▶ _Aim of the task_: Transcribe the entries that come next exactly, but not the pictures they contain.
---- Source data
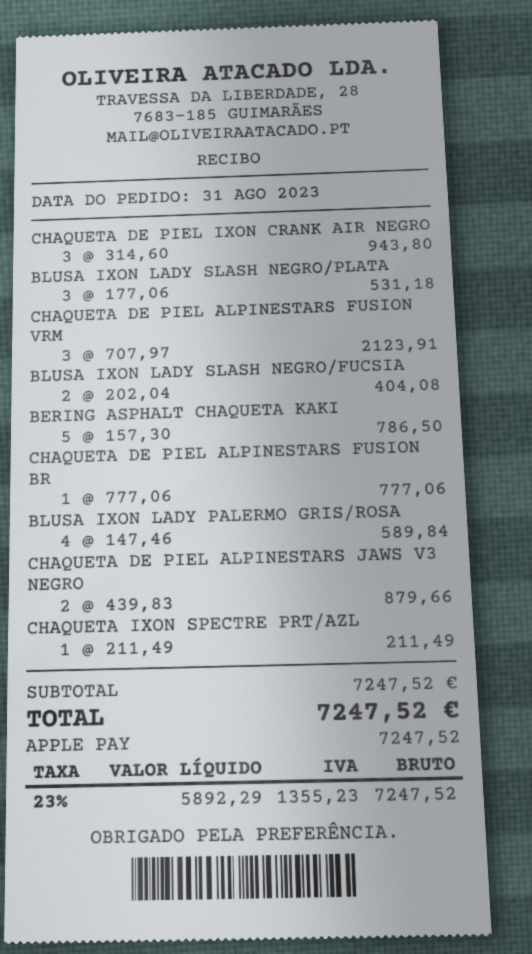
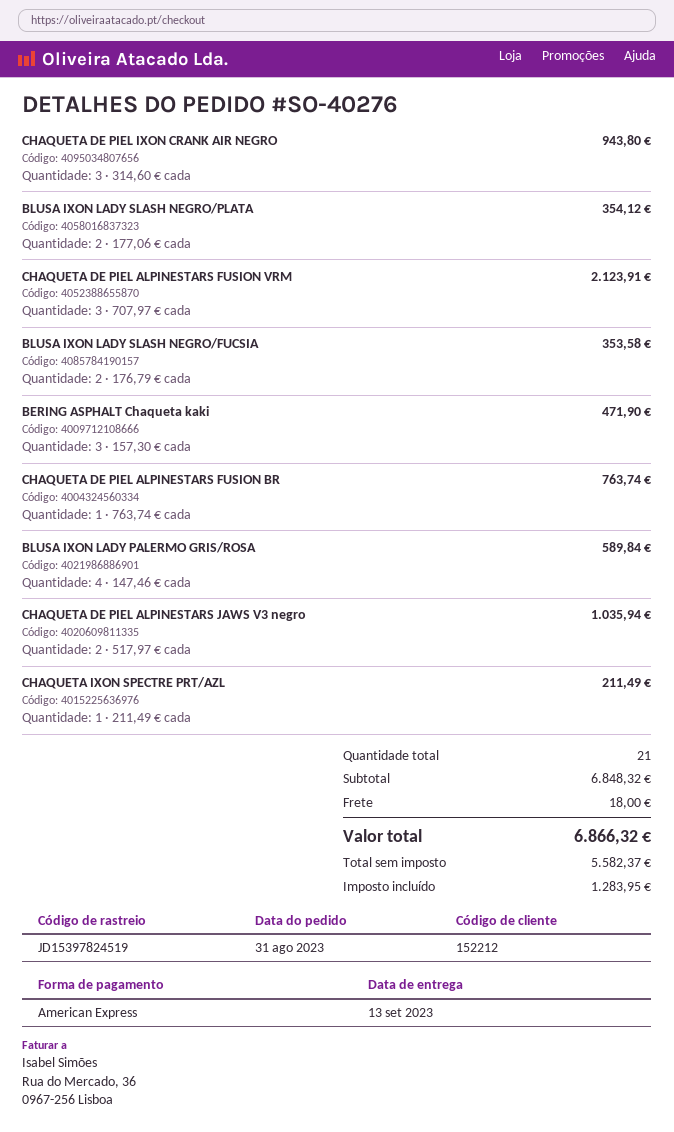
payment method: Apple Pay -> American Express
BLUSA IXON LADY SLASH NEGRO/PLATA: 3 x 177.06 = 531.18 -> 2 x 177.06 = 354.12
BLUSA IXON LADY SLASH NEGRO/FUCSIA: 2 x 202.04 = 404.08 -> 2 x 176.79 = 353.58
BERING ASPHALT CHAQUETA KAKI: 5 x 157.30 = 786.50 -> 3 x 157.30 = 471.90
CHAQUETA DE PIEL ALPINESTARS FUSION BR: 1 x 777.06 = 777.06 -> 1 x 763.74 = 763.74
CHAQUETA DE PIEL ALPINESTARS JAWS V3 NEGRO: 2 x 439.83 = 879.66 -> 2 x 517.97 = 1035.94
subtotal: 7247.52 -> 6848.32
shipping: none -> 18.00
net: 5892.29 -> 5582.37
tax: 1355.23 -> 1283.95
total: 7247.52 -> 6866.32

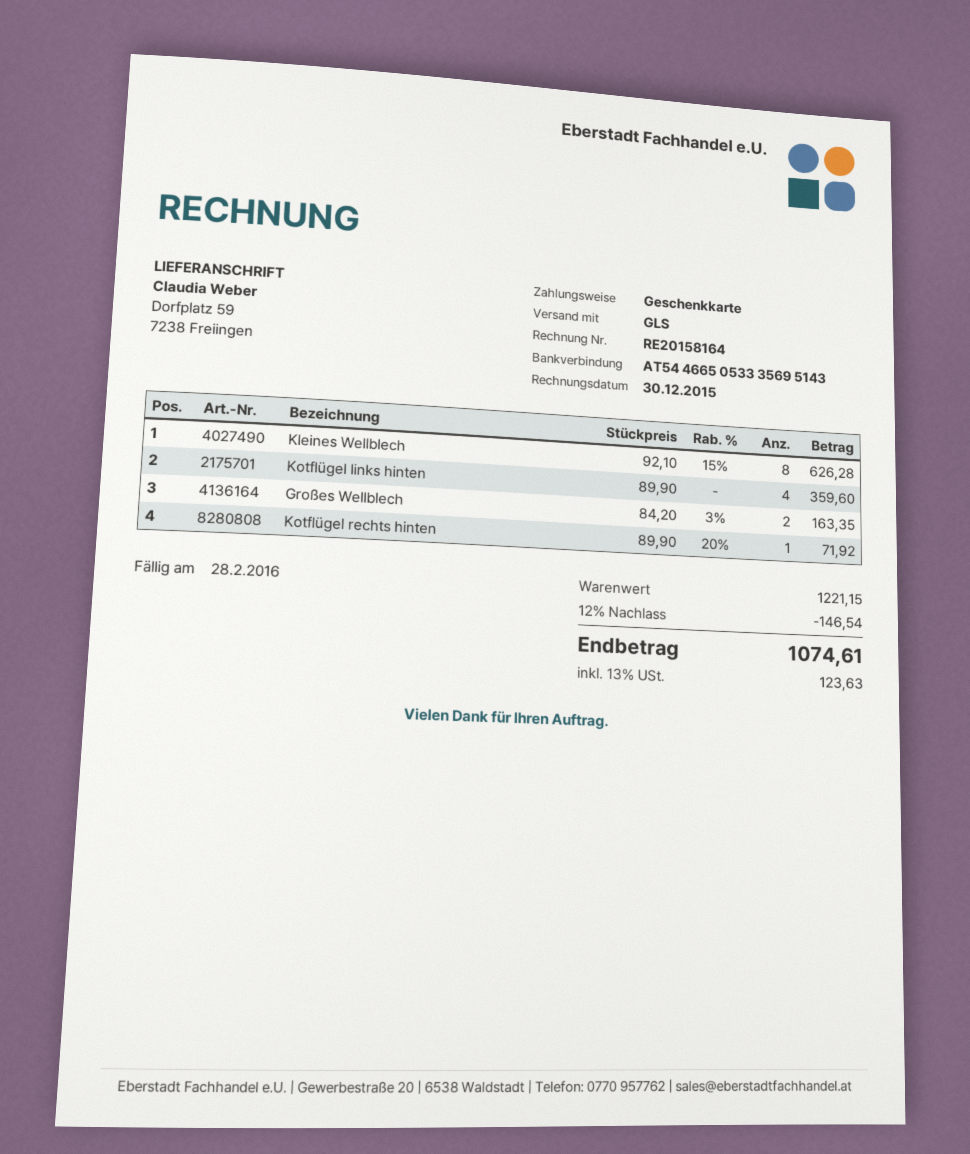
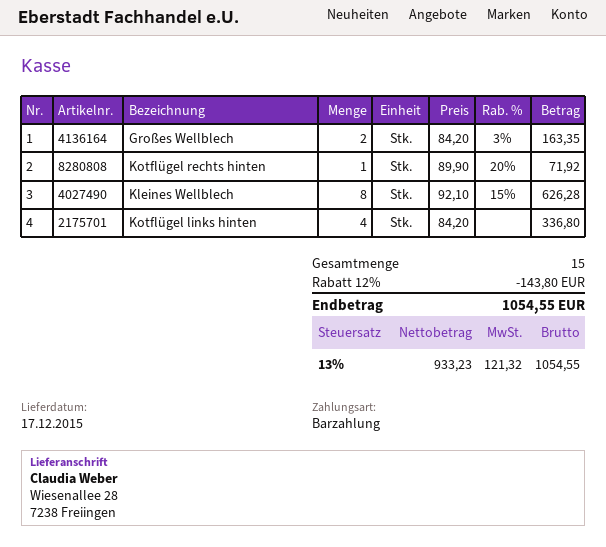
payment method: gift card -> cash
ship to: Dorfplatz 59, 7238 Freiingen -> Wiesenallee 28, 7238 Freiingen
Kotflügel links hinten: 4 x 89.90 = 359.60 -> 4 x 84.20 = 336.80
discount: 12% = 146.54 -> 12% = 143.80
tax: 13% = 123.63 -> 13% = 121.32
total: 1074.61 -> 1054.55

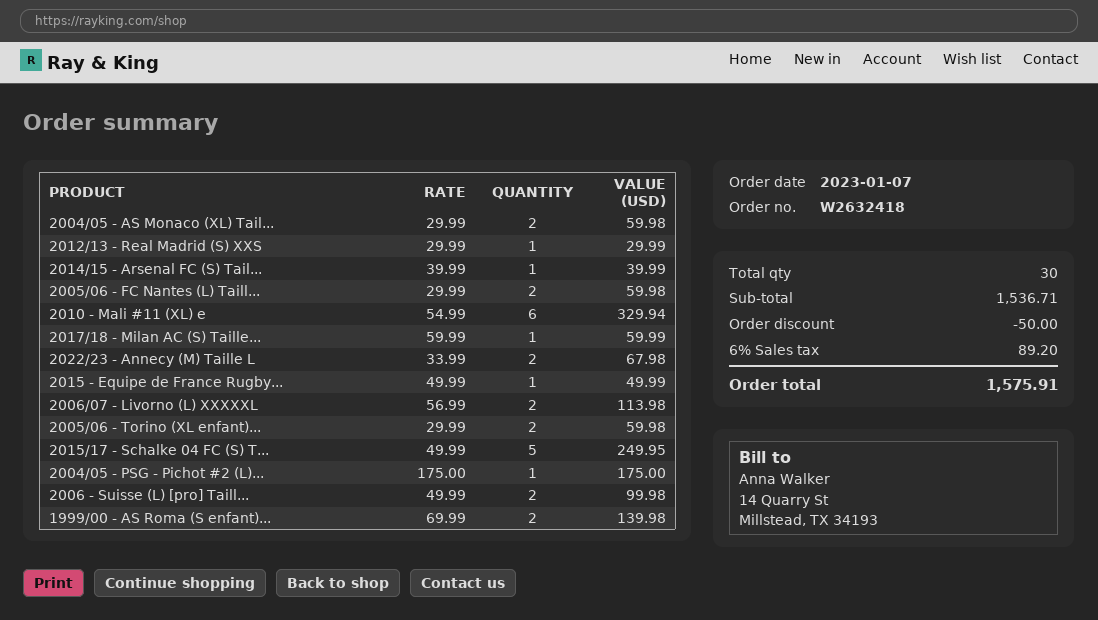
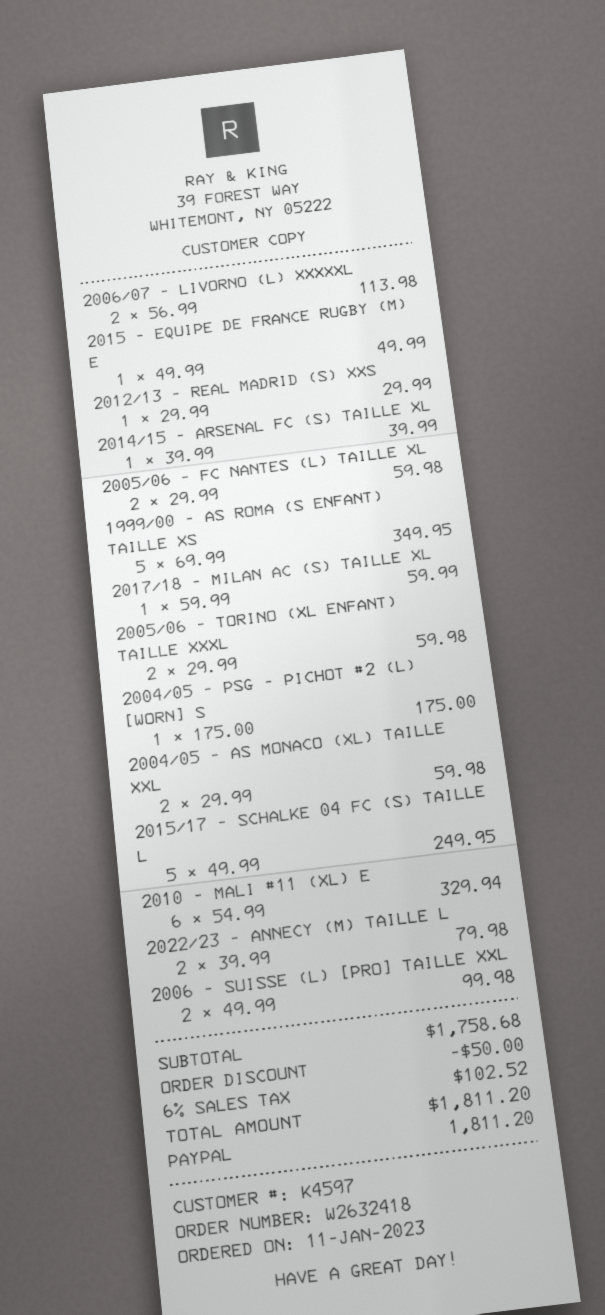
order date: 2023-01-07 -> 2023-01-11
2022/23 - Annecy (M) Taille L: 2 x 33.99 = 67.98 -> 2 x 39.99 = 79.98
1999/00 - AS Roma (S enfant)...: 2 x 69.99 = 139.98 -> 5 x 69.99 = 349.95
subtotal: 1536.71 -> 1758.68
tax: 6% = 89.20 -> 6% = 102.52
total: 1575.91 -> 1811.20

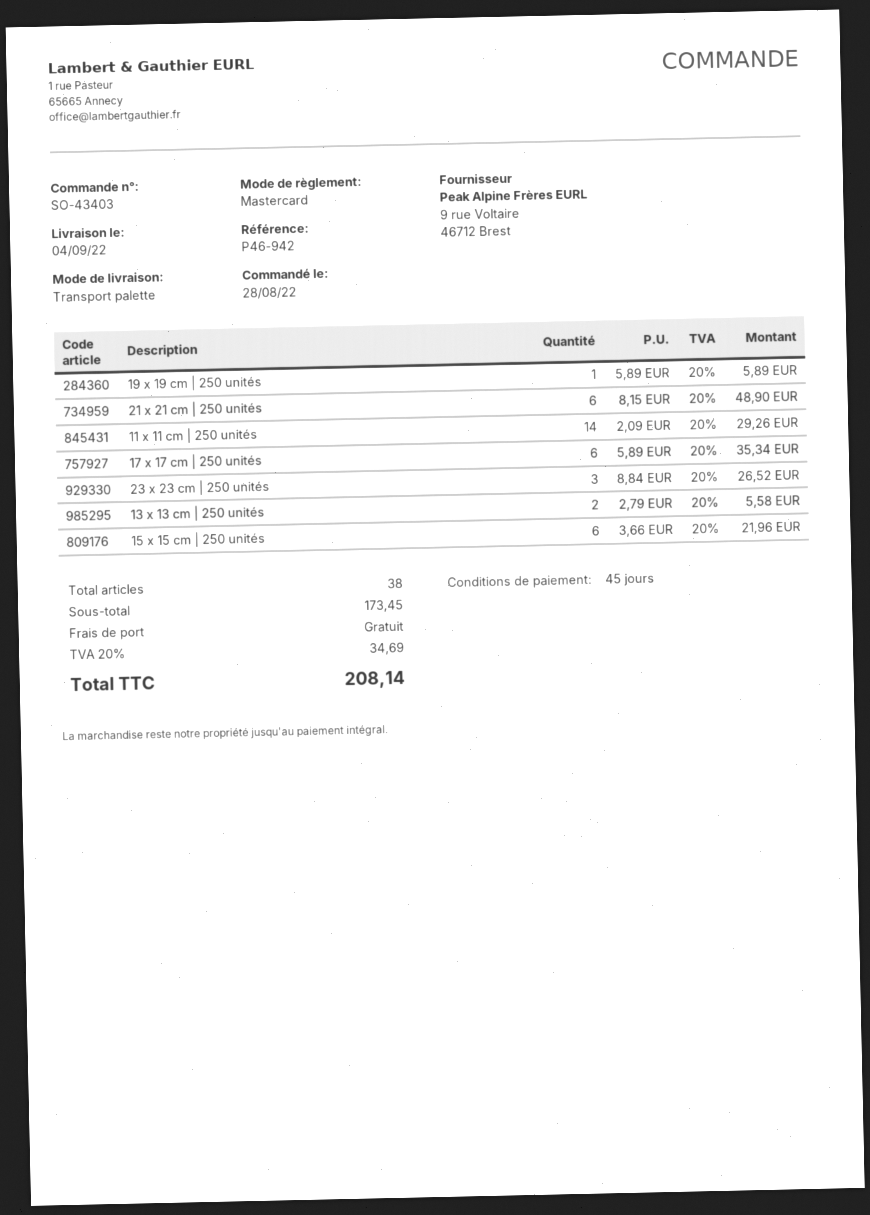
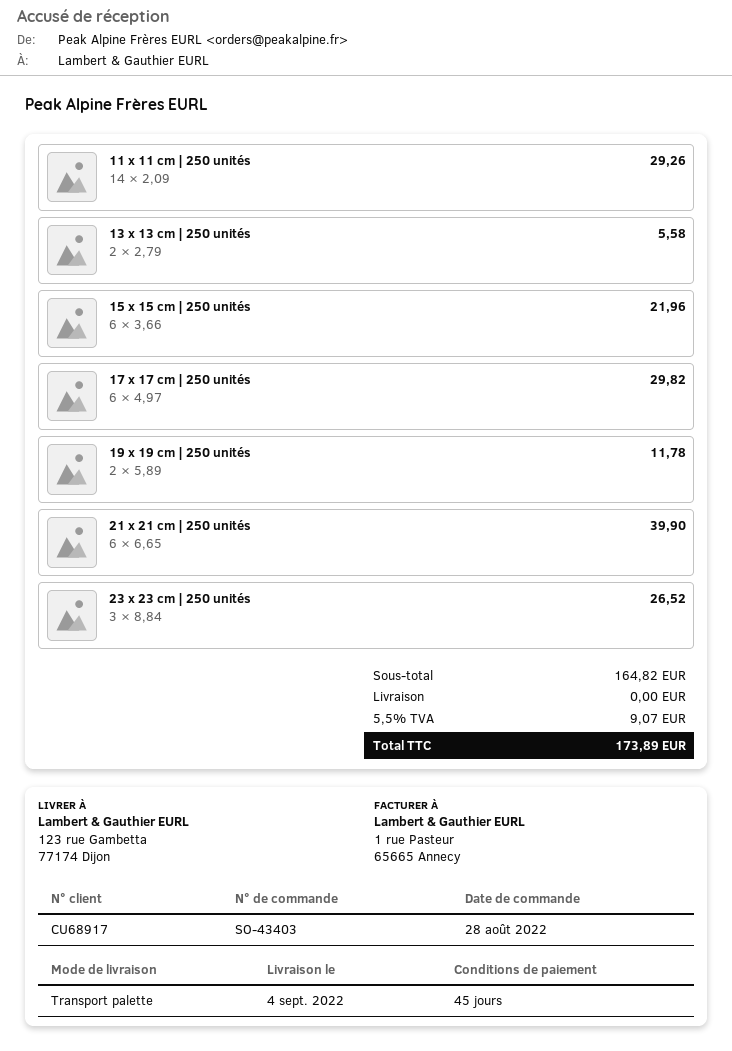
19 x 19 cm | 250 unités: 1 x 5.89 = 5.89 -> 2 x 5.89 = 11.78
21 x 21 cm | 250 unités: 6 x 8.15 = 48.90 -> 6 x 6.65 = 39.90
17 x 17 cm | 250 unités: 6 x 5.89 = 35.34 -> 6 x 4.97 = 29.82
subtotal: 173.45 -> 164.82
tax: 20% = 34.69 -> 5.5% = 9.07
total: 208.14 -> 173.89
--------
▶ _Response to the task_:
payment method: Apple Pay -> American Express
BLUSA IXON LADY SLASH NEGRO/PLATA: 3 x 177.06 = 531.18 -> 2 x 177.06 = 354.12
BLUSA IXON LADY SLASH NEGRO/FUCSIA: 2 x 202.04 = 404.08 -> 2 x 176.79 = 353.58
BERING ASPHALT CHAQUETA KAKI: 5 x 157.30 = 786.50 -> 3 x 157.30 = 471.90
CHAQUETA DE PIEL ALPINESTARS FUSION BR: 1 x 777.06 = 777.06 -> 1 x 763.74 = 763.74
CHAQUETA DE PIEL ALPINESTARS JAWS V3 NEGRO: 2 x 439.83 = 879.66 -> 2 x 517.97 = 1035.94
subtotal: 7247.52 -> 6848.32
shipping: none -> 18.00
net: 5892.29 -> 5582.37
tax: 1355.23 -> 1283.95
total: 7247.52 -> 6866.32

payment method: gift card -> cash
ship to: Dorfplatz 59, 7238 Freiingen -> Wiesenallee 28, 7238 Freiingen
Kotflügel links hinten: 4 x 89.90 = 359.60 -> 4 x 84.20 = 336.80
discount: 12% = 146.54 -> 12% = 143.80
tax: 13% = 123.63 -> 13% = 121.32
total: 1074.61 -> 1054.55

order date: 2023-01-07 -> 2023-01-11
2022/23 - Annecy (M) Taille L: 2 x 33.99 = 67.98 -> 2 x 39.99 = 79.98
1999/00 - AS Roma (S enfant)...: 2 x 69.99 = 139.98 -> 5 x 69.99 = 349.95
subtotal: 1536.71 -> 1758.68
tax: 6% = 89.20 -> 6% = 102.52
total: 1575.91 -> 1811.20

19 x 19 cm | 250 unités: 1 x 5.89 = 5.89 -> 2 x 5.89 = 11.78
21 x 21 cm | 250 unités: 6 x 8.15 = 48.90 -> 6 x 6.65 = 39.90
17 x 17 cm | 250 unités: 6 x 5.89 = 35.34 -> 6 x 4.97 = 29.82
subtotal: 173.45 -> 164.82
tax: 20% = 34.69 -> 5.5% = 9.07
total: 208.14 -> 173.89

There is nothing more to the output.